Produce an exact transcription of the data, with the images left out.

-- Opening Marker --

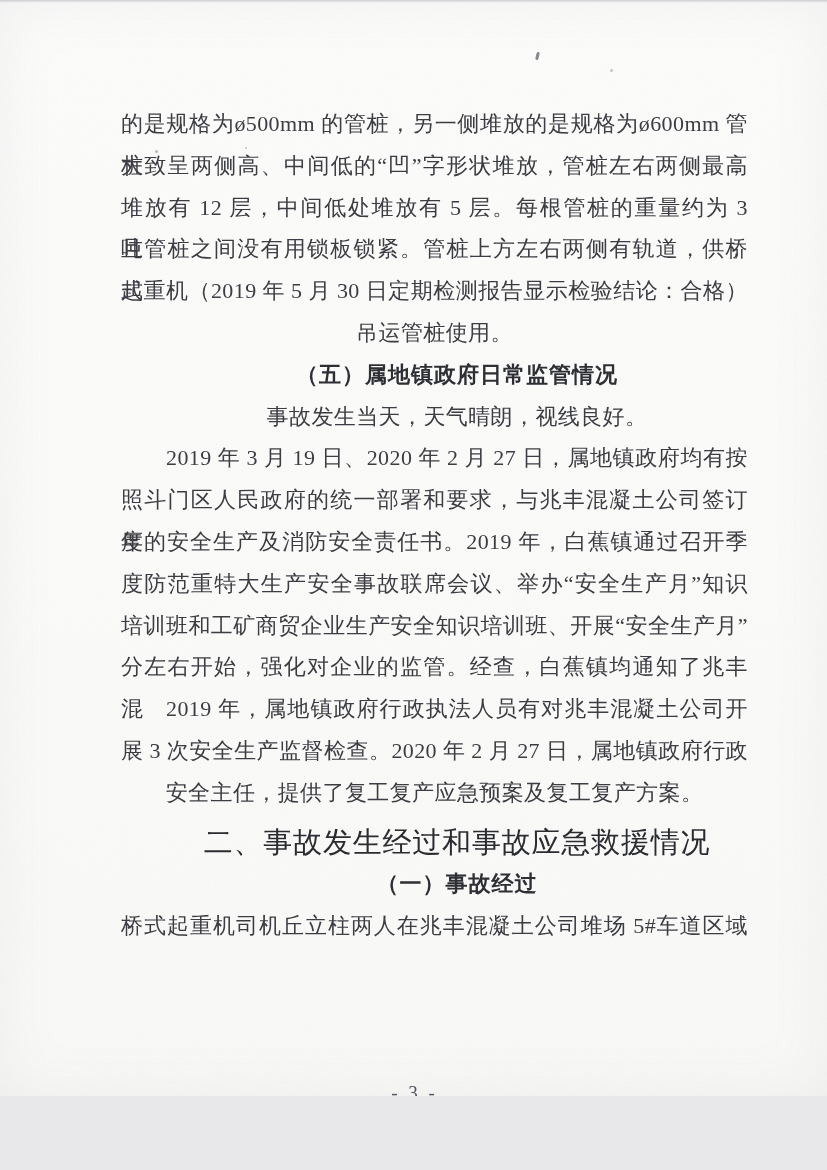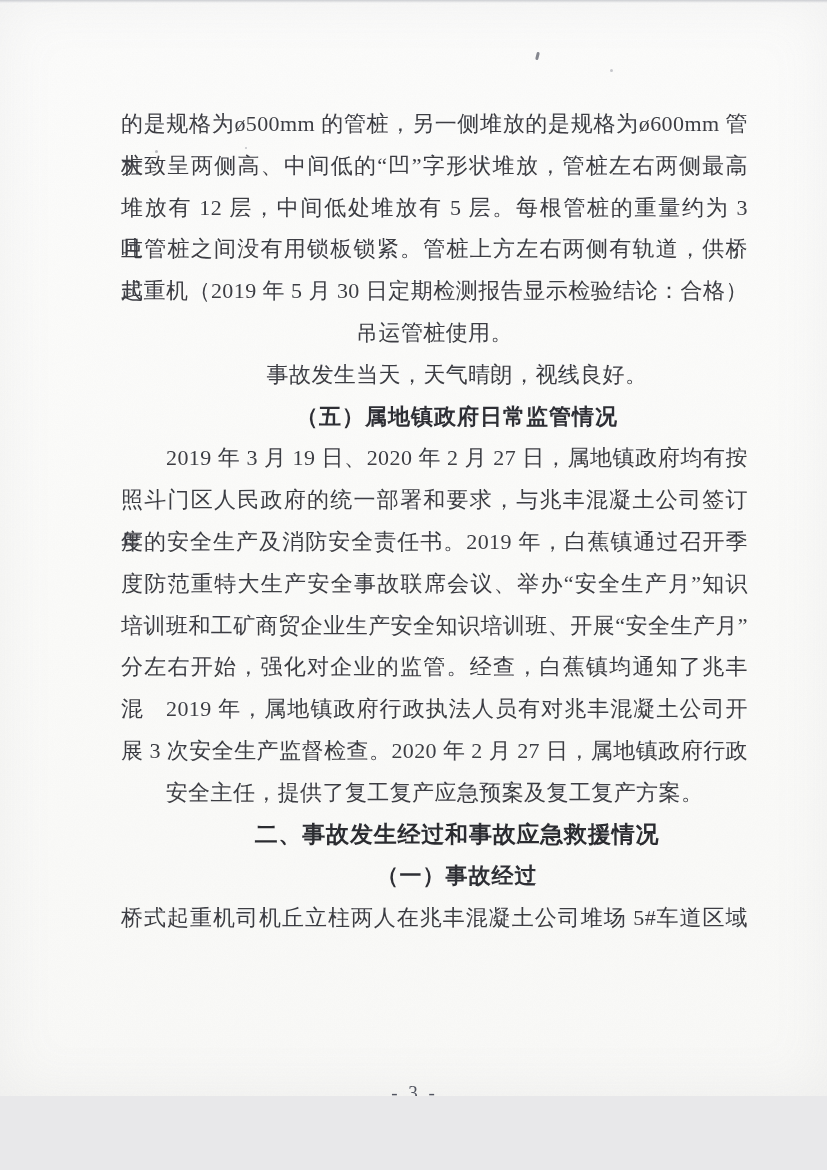--- a/index.html
+++ b/index.html
@@ -23,23 +23,23 @@
   .textblock { position: absolute; left: 121px; top: 103px; width: 627px; }
   .line {
     height: 41.8px; line-height: 41.8px;
     font-size: 22px; color: #3c3d43; letter-spacing: 0.4px;
     text-align: center;
   }
   .line.just { text-align: justify; text-align-last: justify; text-justify: inter-character; }
   .line.indent { text-indent: 45px; }
   .h-kai { font-weight: 700; color: #2e2f35; letter-spacing: 1px; }
   .h-hei {
-    font-weight: 700; color: #2b2c31;
+    font-weight: 400; color: #2b2c31;
     font-family: "Liberation Sans", "DejaVu Sans", sans-serif;
-    font-size: 23px; letter-spacing: 0.8px;
+    font-size: 29px; letter-spacing: 0.8px; margin-top: 8px;
   }
   .pagenum {
     position: absolute; top: 1082px; left: 0; width: 100%;
     text-align: center; font-size: 19px; color: #515460;
     letter-spacing: 1px; word-spacing: 4px;
     font-family: "Liberation Serif", "DejaVu Serif", serif;
   }
   .speck { position: absolute; pointer-events: none; }
   .speck.s1 { left: 536px; top: 52px; width: 3px; height: 8px;
               background: #85878f; border-radius: 2px; transform: rotate(14deg); }
@@ -69,22 +69,22 @@
   <div class="speck s3"></div>
   <div class="speck s4"></div>
 
   <div class="textblock" id="lines">
       <div class="line just">的是规格为ø500mm 的管桩，另一侧堆放的是规格为ø600mm 管桩，</div>
       <div class="line just">大致呈两侧高、中间低的“凹”字形状堆放，管桩左右两侧最高</div>
       <div class="line just">堆放有 12 层，中间低处堆放有 5 层。每根管桩的重量约为 3 吨，</div>
       <div class="line just">且管桩之间没有用锁板锁紧。管桩上方左右两侧有轨道，供桥式</div>
       <div class="line just">起重机（2019 年 5 月 30 日定期检测报告显示检验结论：合格）</div>
       <div class="line">吊运管桩使用。</div>
+      <div class="line indent h-kai">（五）属地镇政府日常监管情况</div>
       <div class="line indent">事故发生当天，天气晴朗，视线良好。</div>
-      <div class="line indent h-kai">（五）属地镇政府日常监管情况</div>
       <div class="line just indent">2019 年 3 月 19 日、2020 年 2 月 27 日，属地镇政府均有按</div>
       <div class="line just">照斗门区人民政府的统一部署和要求，与兆丰混凝土公司签订年</div>
       <div class="line just">度的安全生产及消防安全责任书。2019 年，白蕉镇通过召开季</div>
       <div class="line just">度防范重特大生产安全事故联席会议、举办“安全生产月”知识</div>
       <div class="line just">培训班和工矿商贸企业生产安全知识培训班、开展“安全生产月”</div>
       <div class="line just">分左右开始，强化对企业的监管。经查，白蕉镇均通知了兆丰混</div>
       <div class="line just indent">2019 年，属地镇政府行政执法人员有对兆丰混凝土公司开</div>
       <div class="line just">展 3 次安全生产监督检查。2020 年 2 月 27 日，属地镇政府行政</div>
       <div class="line">安全主任，提供了复工复产应急预案及复工复产方案。</div>
       <div class="line indent h-hei">二、事故发生经过和事故应急救援情况</div>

-- Closing Marker --

- FINISHED EXERCISE
--- a/index.html
+++ b/index.html
@@ -23,23 +23,23 @@
   .textblock { position: absolute; left: 121px; top: 103px; width: 627px; }
   .line {
     height: 41.8px; line-height: 41.8px;
     font-size: 22px; color: #3c3d43; letter-spacing: 0.4px;
     text-align: center;
   }
   .line.just { text-align: justify; text-align-last: justify; text-justify: inter-character; }
   .line.indent { text-indent: 45px; }
   .h-kai { font-weight: 700; color: #2e2f35; letter-spacing: 1px; }
   .h-hei {
-    font-weight: 700; color: #2b2c31;
+    font-weight: 400; color: #2b2c31;
     font-family: "Liberation Sans", "DejaVu Sans", sans-serif;
-    font-size: 23px; letter-spacing: 0.8px;
+    font-size: 29px; letter-spacing: 0.8px; margin-top: 8px;
   }
   .pagenum {
     position: absolute; top: 1082px; left: 0; width: 100%;
     text-align: center; font-size: 19px; color: #515460;
     letter-spacing: 1px; word-spacing: 4px;
     font-family: "Liberation Serif", "DejaVu Serif", serif;
   }
   .speck { position: absolute; pointer-events: none; }
   .speck.s1 { left: 536px; top: 52px; width: 3px; height: 8px;
               background: #85878f; border-radius: 2px; transform: rotate(14deg); }
@@ -69,22 +69,22 @@
   <div class="speck s3"></div>
   <div class="speck s4"></div>
 
   <div class="textblock" id="lines">
       <div class="line just">的是规格为ø500mm 的管桩，另一侧堆放的是规格为ø600mm 管桩，</div>
       <div class="line just">大致呈两侧高、中间低的“凹”字形状堆放，管桩左右两侧最高</div>
       <div class="line just">堆放有 12 层，中间低处堆放有 5 层。每根管桩的重量约为 3 吨，</div>
       <div class="line just">且管桩之间没有用锁板锁紧。管桩上方左右两侧有轨道，供桥式</div>
       <div class="line just">起重机（2019 年 5 月 30 日定期检测报告显示检验结论：合格）</div>
       <div class="line">吊运管桩使用。</div>
+      <div class="line indent h-kai">（五）属地镇政府日常监管情况</div>
       <div class="line indent">事故发生当天，天气晴朗，视线良好。</div>
-      <div class="line indent h-kai">（五）属地镇政府日常监管情况</div>
       <div class="line just indent">2019 年 3 月 19 日、2020 年 2 月 27 日，属地镇政府均有按</div>
       <div class="line just">照斗门区人民政府的统一部署和要求，与兆丰混凝土公司签订年</div>
       <div class="line just">度的安全生产及消防安全责任书。2019 年，白蕉镇通过召开季</div>
       <div class="line just">度防范重特大生产安全事故联席会议、举办“安全生产月”知识</div>
       <div class="line just">培训班和工矿商贸企业生产安全知识培训班、开展“安全生产月”</div>
       <div class="line just">分左右开始，强化对企业的监管。经查，白蕉镇均通知了兆丰混</div>
       <div class="line just indent">2019 年，属地镇政府行政执法人员有对兆丰混凝土公司开</div>
       <div class="line just">展 3 次安全生产监督检查。2020 年 2 月 27 日，属地镇政府行政</div>
       <div class="line">安全主任，提供了复工复产应急预案及复工复产方案。</div>
       <div class="line indent h-hei">二、事故发生经过和事故应急救援情况</div>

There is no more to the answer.